Within a minute, my mouth was watering for a dinner of shepherd's pie on the menu. There wasn't time to eat, alas.

I debated a second drink, decided against it, and walked across Eutaw Street. The rest of the block where Maggie Moore's stands is under construction, but the Starbuck's coffee sign is up at the corner of Baltimore and Eutaw, in the heart of Baltimore's commercial zone that escaped both the Baltimore Fire and 1950s urban renewal. So, are the urban pieces of the puzzle coming together? I think so.

It was an impression I experienced earlier in the week. My cab took me past the southeast corner of Light and Redwood, where a new Marriott Residence Inn has finally been completed and opened over the summer. Guests, their suitcases at their sides, were standing outside, waiting for cabs.

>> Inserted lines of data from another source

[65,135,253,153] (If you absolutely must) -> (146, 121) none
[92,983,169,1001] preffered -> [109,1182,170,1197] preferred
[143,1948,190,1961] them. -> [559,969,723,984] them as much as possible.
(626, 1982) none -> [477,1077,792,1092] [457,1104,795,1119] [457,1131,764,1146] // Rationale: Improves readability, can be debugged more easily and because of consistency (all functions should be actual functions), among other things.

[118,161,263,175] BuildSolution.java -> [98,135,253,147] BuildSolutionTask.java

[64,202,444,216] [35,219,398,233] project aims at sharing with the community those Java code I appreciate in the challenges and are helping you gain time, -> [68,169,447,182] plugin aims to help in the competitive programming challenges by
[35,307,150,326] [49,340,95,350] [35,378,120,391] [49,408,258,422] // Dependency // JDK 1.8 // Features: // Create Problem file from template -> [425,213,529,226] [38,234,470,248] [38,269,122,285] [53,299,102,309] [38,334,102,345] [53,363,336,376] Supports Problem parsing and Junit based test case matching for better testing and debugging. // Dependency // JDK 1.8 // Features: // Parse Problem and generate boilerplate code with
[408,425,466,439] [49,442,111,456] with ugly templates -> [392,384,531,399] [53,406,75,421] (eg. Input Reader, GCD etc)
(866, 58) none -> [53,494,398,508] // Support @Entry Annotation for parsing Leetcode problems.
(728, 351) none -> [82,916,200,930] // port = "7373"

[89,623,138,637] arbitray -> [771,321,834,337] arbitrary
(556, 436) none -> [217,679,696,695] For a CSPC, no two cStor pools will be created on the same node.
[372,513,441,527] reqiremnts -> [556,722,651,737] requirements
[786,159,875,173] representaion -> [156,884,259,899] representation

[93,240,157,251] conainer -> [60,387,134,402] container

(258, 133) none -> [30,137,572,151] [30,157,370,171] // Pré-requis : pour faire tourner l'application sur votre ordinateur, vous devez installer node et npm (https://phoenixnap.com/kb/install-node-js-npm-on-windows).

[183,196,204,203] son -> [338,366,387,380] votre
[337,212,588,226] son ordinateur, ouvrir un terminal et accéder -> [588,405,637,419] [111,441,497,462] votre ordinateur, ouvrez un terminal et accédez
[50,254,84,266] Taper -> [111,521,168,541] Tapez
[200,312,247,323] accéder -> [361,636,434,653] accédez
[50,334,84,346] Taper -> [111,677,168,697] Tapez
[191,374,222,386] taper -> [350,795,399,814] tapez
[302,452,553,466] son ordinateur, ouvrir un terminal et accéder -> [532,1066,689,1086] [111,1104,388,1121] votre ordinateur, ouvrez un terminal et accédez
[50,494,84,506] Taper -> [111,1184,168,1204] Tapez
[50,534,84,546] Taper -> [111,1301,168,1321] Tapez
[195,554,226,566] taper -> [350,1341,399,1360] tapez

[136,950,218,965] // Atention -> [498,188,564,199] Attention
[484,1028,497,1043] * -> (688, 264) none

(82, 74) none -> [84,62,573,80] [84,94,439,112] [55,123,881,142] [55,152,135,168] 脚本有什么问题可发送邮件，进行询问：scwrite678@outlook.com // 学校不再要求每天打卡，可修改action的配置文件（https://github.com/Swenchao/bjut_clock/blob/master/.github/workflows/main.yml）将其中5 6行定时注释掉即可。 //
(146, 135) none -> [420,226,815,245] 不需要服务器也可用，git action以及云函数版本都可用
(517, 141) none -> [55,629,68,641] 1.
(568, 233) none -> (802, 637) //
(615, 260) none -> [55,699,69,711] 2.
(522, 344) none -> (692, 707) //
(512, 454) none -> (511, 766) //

Well, I thought, the developers did make good on the promise made. They razed two downtown gems, the old Sun Life and Merchants & Miners buildings, and put up a hotel. Is the architecture of the new Marriott as grand and fine as what was lost? No. But it's not wretched, either. And I must say it was good to see Light Street getting some life again, also very much helped by the Hampton Inn, a preservation victory created out of the old USF&G and Baker Watts offices, just east of the Marriot at the corner of Calvert and Redwood.

I recently took an evening harbor dinner cruise and was properly impressed by the waterfront development of the past year. The nighttime skyline set off by rounded tops of the apartment buildings reminded me of the pre-casino Atlantic City boardwalk skyline. Yet as stylish as our new and ever-expanding harbor is, I still like to see my old haunts, the Eutaws, Fayettes and Howards, show off their stuff.